● Activity
Keep the pictures out of your copy. Transcribe the records below exactly.

● Material supplied
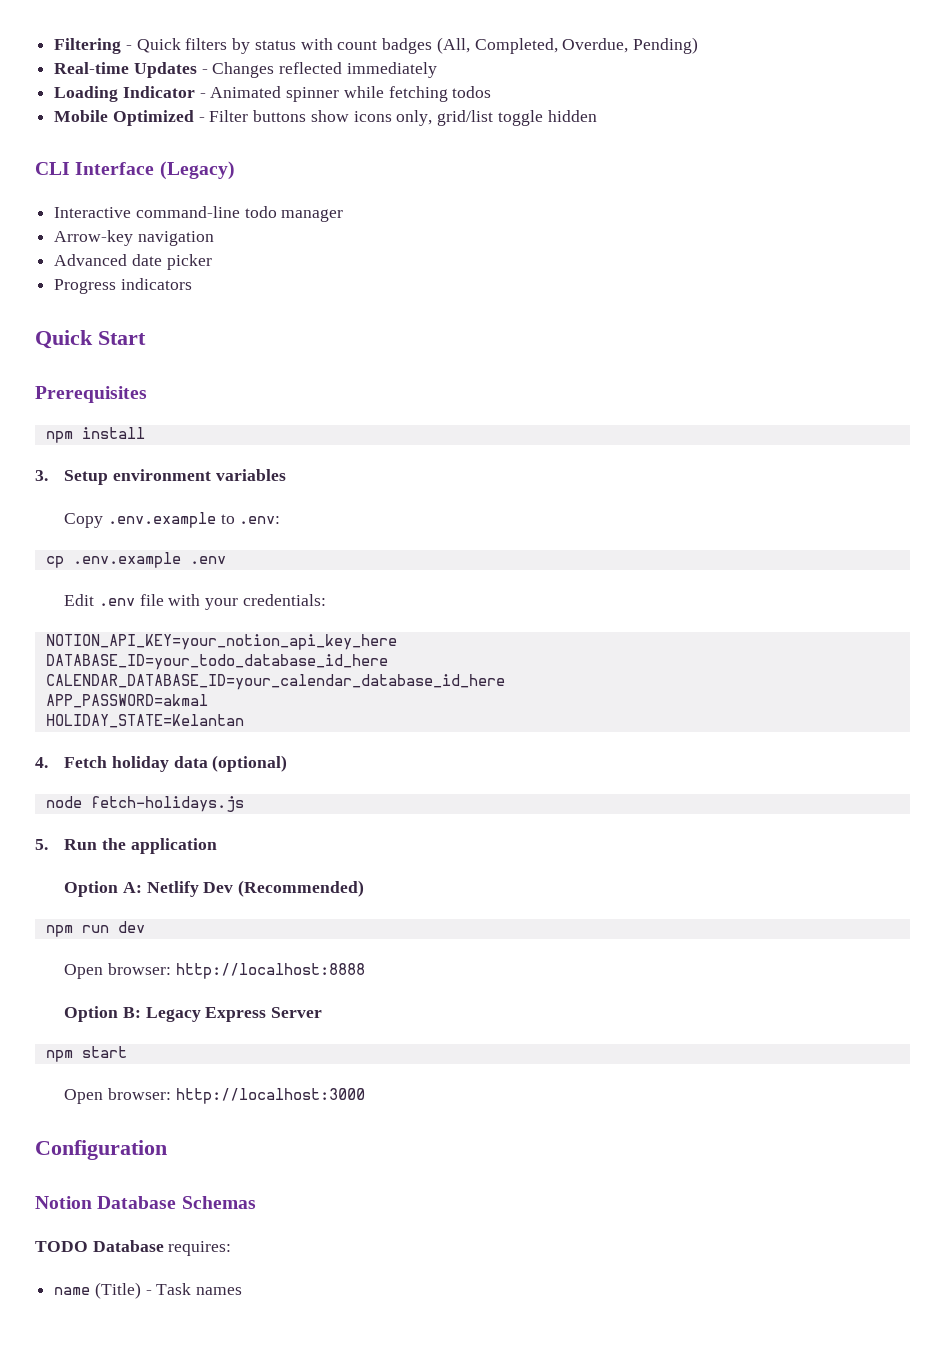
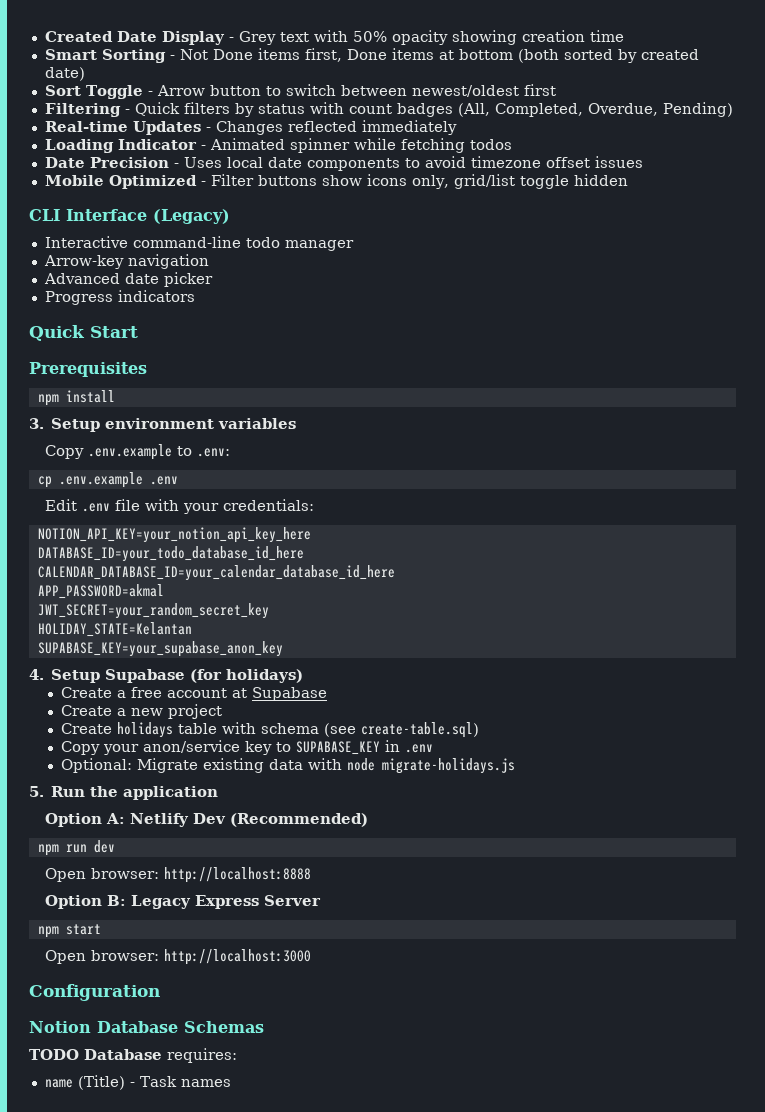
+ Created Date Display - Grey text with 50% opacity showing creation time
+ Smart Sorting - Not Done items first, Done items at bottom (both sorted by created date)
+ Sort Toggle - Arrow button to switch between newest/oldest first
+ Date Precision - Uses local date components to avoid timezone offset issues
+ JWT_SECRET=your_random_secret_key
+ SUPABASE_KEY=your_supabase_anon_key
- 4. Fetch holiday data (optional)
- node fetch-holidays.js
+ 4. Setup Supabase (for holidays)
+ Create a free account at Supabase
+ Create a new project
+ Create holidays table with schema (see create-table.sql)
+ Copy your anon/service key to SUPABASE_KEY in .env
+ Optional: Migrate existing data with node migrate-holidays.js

● Result below
+ Created Date Display - Grey text with 50% opacity showing creation time
+ Smart Sorting - Not Done items first, Done items at bottom (both sorted by created date)
+ Sort Toggle - Arrow button to switch between newest/oldest first
+ Date Precision - Uses local date components to avoid timezone offset issues
+ JWT_SECRET=your_random_secret_key
+ SUPABASE_KEY=your_supabase_anon_key
- 4. Fetch holiday data (optional)
- node fetch-holidays.js
+ 4. Setup Supabase (for holidays)
+ Create a free account at Supabase
+ Create a new project
+ Create holidays table with schema (see create-table.sql)
+ Copy your anon/service key to SUPABASE_KEY in .env
+ Optional: Migrate existing data with node migrate-holidays.js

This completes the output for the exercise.